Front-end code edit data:
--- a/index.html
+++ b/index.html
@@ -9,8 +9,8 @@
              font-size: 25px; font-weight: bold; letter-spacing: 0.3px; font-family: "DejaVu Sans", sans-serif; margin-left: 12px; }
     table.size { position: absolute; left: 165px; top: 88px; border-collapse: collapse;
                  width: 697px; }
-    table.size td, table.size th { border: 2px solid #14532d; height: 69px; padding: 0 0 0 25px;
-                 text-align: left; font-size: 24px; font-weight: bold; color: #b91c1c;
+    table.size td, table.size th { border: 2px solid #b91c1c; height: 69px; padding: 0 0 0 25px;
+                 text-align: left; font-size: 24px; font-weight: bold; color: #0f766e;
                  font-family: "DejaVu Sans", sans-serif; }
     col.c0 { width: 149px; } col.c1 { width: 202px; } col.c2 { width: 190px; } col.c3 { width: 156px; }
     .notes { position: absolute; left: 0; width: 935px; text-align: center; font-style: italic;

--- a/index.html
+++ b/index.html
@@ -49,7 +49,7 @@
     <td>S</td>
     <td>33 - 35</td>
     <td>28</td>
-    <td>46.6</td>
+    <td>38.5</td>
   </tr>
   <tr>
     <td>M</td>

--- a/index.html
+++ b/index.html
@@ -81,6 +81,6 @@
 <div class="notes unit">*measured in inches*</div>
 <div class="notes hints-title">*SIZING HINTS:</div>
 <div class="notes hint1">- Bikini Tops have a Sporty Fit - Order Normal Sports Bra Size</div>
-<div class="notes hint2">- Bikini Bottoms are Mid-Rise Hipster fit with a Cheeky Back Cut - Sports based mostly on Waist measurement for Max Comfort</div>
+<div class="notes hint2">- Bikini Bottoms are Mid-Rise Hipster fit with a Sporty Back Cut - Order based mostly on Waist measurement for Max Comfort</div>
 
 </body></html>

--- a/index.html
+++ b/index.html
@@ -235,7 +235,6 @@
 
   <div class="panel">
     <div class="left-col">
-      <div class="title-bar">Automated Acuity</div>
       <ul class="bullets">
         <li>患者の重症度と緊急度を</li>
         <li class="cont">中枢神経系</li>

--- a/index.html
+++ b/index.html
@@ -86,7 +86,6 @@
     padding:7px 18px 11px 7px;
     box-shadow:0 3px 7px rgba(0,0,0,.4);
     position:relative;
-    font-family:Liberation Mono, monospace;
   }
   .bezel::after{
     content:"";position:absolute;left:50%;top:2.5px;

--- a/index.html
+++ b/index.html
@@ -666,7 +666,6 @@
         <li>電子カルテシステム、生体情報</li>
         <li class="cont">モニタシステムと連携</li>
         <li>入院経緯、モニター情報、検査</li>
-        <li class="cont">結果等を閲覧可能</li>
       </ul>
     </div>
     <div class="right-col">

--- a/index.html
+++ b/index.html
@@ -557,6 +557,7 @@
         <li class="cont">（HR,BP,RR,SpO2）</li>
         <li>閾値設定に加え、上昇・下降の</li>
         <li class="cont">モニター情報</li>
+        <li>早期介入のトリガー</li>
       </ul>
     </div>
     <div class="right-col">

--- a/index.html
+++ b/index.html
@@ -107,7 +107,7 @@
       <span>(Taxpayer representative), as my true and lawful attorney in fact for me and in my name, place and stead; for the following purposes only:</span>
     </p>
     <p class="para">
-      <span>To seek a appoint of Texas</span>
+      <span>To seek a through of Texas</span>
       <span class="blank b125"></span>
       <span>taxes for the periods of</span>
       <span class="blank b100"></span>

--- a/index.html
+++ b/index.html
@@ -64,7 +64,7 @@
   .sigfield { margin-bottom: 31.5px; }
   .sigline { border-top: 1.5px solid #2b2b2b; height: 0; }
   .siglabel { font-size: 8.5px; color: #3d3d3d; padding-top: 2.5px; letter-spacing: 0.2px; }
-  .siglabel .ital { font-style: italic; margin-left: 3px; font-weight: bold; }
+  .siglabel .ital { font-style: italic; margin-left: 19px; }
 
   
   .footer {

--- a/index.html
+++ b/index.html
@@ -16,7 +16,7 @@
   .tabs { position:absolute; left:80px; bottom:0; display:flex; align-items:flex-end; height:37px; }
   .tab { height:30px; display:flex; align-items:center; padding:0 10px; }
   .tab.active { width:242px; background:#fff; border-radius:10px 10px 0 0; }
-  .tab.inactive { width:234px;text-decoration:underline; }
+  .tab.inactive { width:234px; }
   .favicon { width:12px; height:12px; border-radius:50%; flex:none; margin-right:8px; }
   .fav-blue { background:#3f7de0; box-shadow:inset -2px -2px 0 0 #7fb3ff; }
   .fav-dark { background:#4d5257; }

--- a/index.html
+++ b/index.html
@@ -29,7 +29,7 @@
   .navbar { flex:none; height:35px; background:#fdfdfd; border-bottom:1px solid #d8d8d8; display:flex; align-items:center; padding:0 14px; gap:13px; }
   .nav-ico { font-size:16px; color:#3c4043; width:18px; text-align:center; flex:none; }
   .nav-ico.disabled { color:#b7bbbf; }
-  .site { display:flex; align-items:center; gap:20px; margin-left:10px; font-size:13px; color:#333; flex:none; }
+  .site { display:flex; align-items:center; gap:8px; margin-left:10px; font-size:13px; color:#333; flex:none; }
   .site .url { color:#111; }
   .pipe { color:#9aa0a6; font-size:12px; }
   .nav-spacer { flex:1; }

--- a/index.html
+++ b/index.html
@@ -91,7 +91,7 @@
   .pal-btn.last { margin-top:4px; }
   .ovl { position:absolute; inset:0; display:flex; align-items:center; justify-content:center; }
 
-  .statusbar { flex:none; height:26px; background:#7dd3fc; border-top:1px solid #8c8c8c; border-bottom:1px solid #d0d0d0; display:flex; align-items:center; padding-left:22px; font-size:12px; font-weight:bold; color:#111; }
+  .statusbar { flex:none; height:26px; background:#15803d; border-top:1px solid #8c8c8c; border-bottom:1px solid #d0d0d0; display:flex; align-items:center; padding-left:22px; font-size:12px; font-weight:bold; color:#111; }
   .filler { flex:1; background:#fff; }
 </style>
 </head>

* Work item *
Filter the data above by the word "family" and copy every line that matches.

* Answer box *
              font-size: 25px; font-weight: bold; letter-spacing: 0.3px; font-family: "DejaVu Sans", sans-serif; margin-left: 12px; }
                  font-family: "DejaVu Sans", sans-serif; }
-    font-family:Liberation Mono, monospace;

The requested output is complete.